US tire distributors urged US President Barack Obama on Friday not to force them into laying off workers by curbing tire imports from China, and US automakers asked to be shielded from any protection Obama might impose to try to save US Steelworker union jobs.
“We all have action plans prepared for [the possibility curbs go] into effect. And each one of them unfortunately involves a significant loss of jobs in our companies,” said Jim Mayfield, president of the Del-Nat Tire Corp, testifying on behalf of the American Coalition for Free Trade in Tires.
Mayfield, at a hearing conducted by the US Trade Representative’s office to weigh what many believe is a major test case for Obama on trade, said two members of his coalition feel strongly that their businesses would be at risk if the curbs are introduced.
The US Steelworkers union, which represents workers at major US tire manufacturers, filed a petition earlier this year for import relief and won a favorable ruling from the US International Trade Commission (ITC).
However, no US tire manufacturer joined the union in bringing the case even though imports from China have risen to about 46 million last year, from 15 million in 2004.
Leo Gerard, president of the Steelworkers union, said on Friday that was because the companies have operations in China and fear retaliation there if they speak up.
But opponents of the relief said US tire manufacturers like Bridgestone/Firestone, Goodyear, Michelin and Cooper made a decision years ago to get out of the low end of the tire market that China supplies and have no intention of returning to it, even if relief is provided.
“Their comment for us is there’s nothing for them to gain from this process,” Mayfield said.

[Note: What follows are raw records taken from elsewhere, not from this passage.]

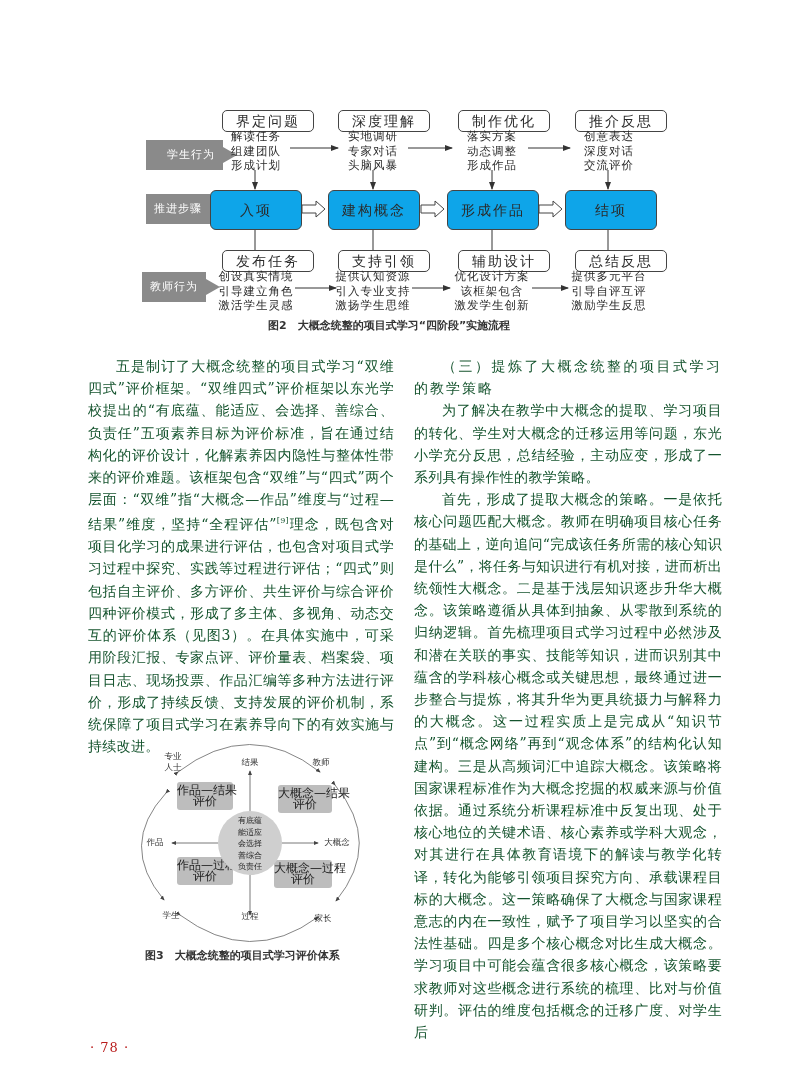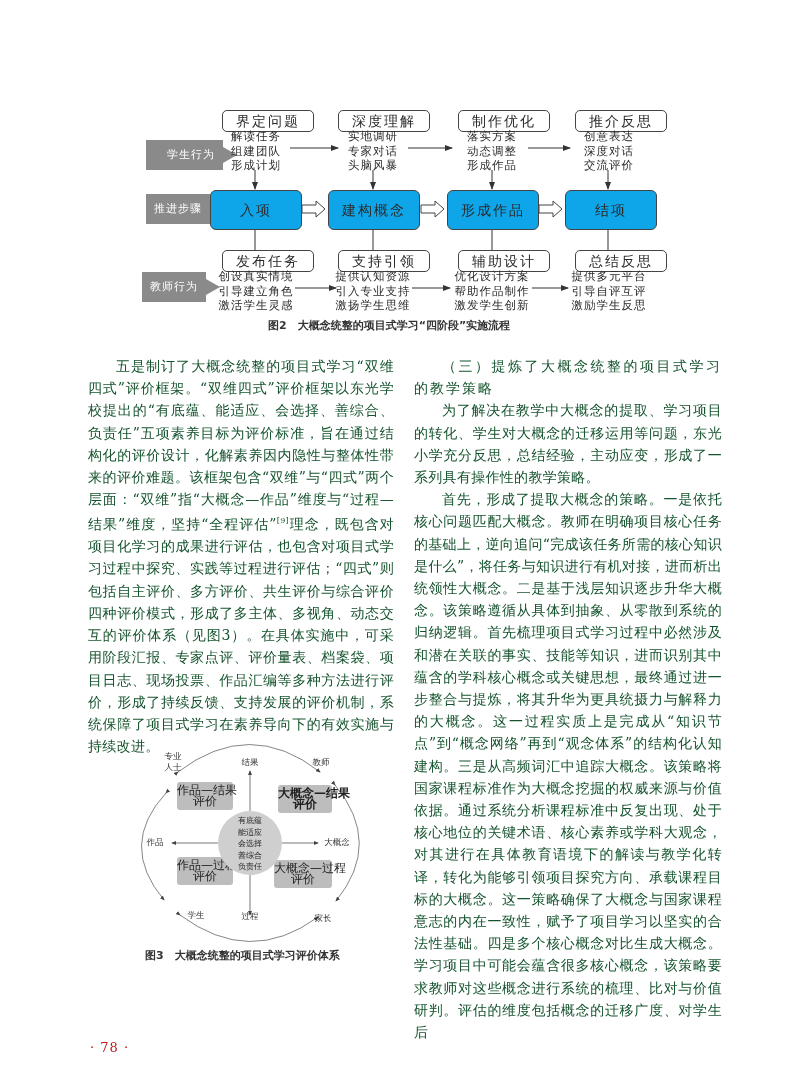--- a/index.html
+++ b/index.html
@@ -115,7 +115,7 @@
   <div class="stage-title" style="left:458px;top:250px;">辅助设计</div>
   <div class="stage-lines" style="left:442px;top:269px;">
     <div>优化设计方案</div>
-    <div>帮助作品制作</div>
+    <div>该框架包含</div>
     <div>激发学生创新</div>
   </div>
   <div class="stage-title" style="left:575px;top:250px;">总结反思</div>

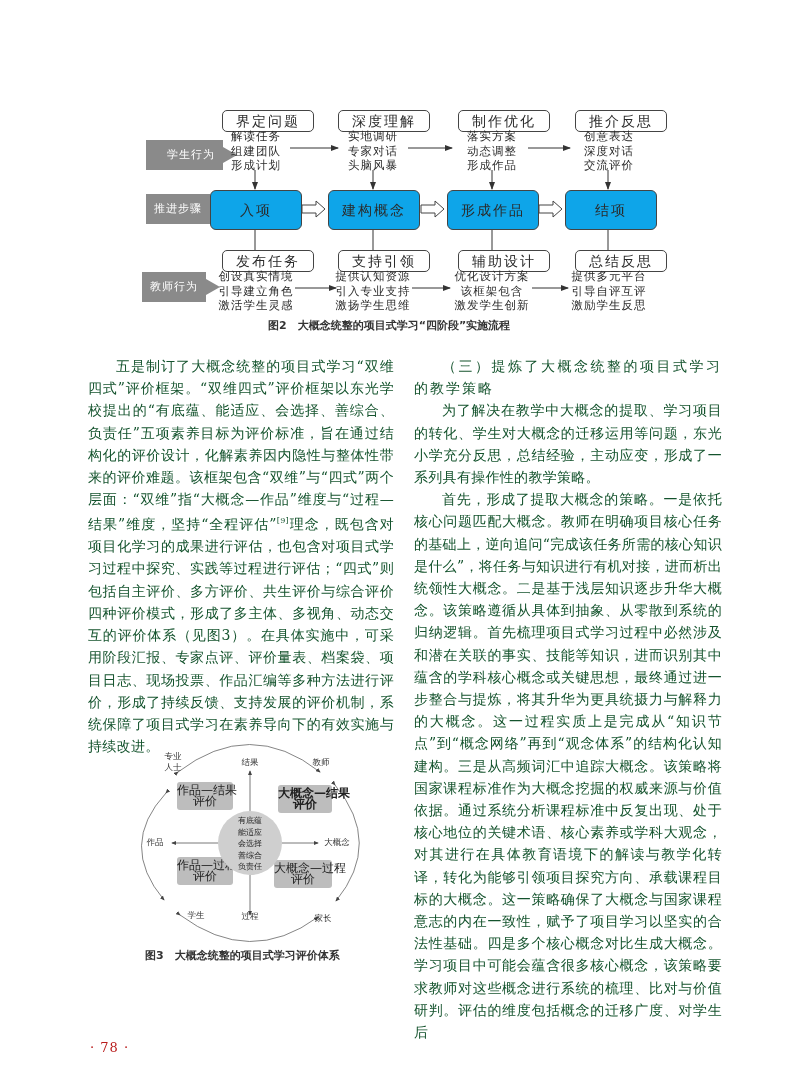--- a/index.html
+++ b/index.html
@@ -164,7 +164,7 @@
 
   <div class="f3-box" style="left:49px;top:47px;white-space:pre;">作品—结果
 评价</div>
-  <div class="f3-box" style="left:150px;top:50px;width:54px;white-space:pre;font-weight:bold;">大概念—结果
+  <div class="f3-box" style="left:150px;top:50px;width:54px;white-space:pre;">大概念—结果
 评价</div>
   <div class="f3-box" style="left:49px;top:122px;white-space:pre;">作品—过程
 评价</div>

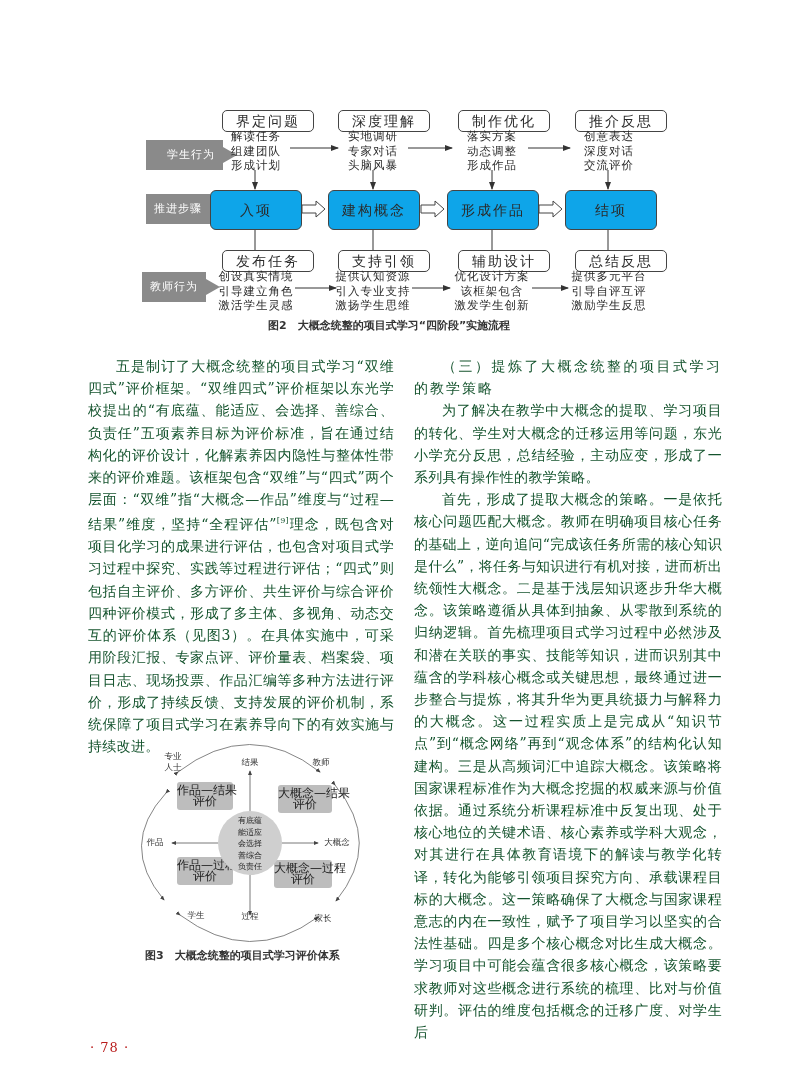--- a/index.html
+++ b/index.html
@@ -154,7 +154,7 @@
   <div class="f3-label" style="left:30px;top:16px;width:30px;white-space:pre;">专业
 人士</div>
   <div class="f3-label" style="left:178px;top:22px;width:30px;">教师</div>
-  <div class="f3-label" style="left:28px;top:175px;width:30px;margin-left:25px;">学生</div>
+  <div class="f3-label" style="left:28px;top:175px;width:30px;">学生</div>
   <div class="f3-label" style="left:180px;top:178px;width:30px;">家长</div>
 
   <div class="f3-label" style="left:107px;top:22px;width:30px;">结果</div>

Steelworkers argue protection is needed to save US jobs and to prevent Chinese firms from moving up the “value chain” into the high-performance tires that US companies now make.
But opponents said curbs would only boost costs for consumers, cause US wholesalers and retailer to scramble to find other suppliers and not create any new tire-manufacturing jobs in the US.
The ITC has recommended a 55 percent tariff on the Chinese tire imports which would be reduced to 45 percent in the second year and 35 percent in the third before being removed.
That would effectively cut off imports from China because they are already being sold at a very low profit, Mary Xu (徐文英), deputy secretary-general of the China Rubber Industry Association, told the Obama administration.
Meanwhile, the Big Three US auto companies asked that original equipment tires be excluded from any relief that Obama imposes, a position Gerard called “utterly disgusting” after the carmaker have themselves received massive government aid.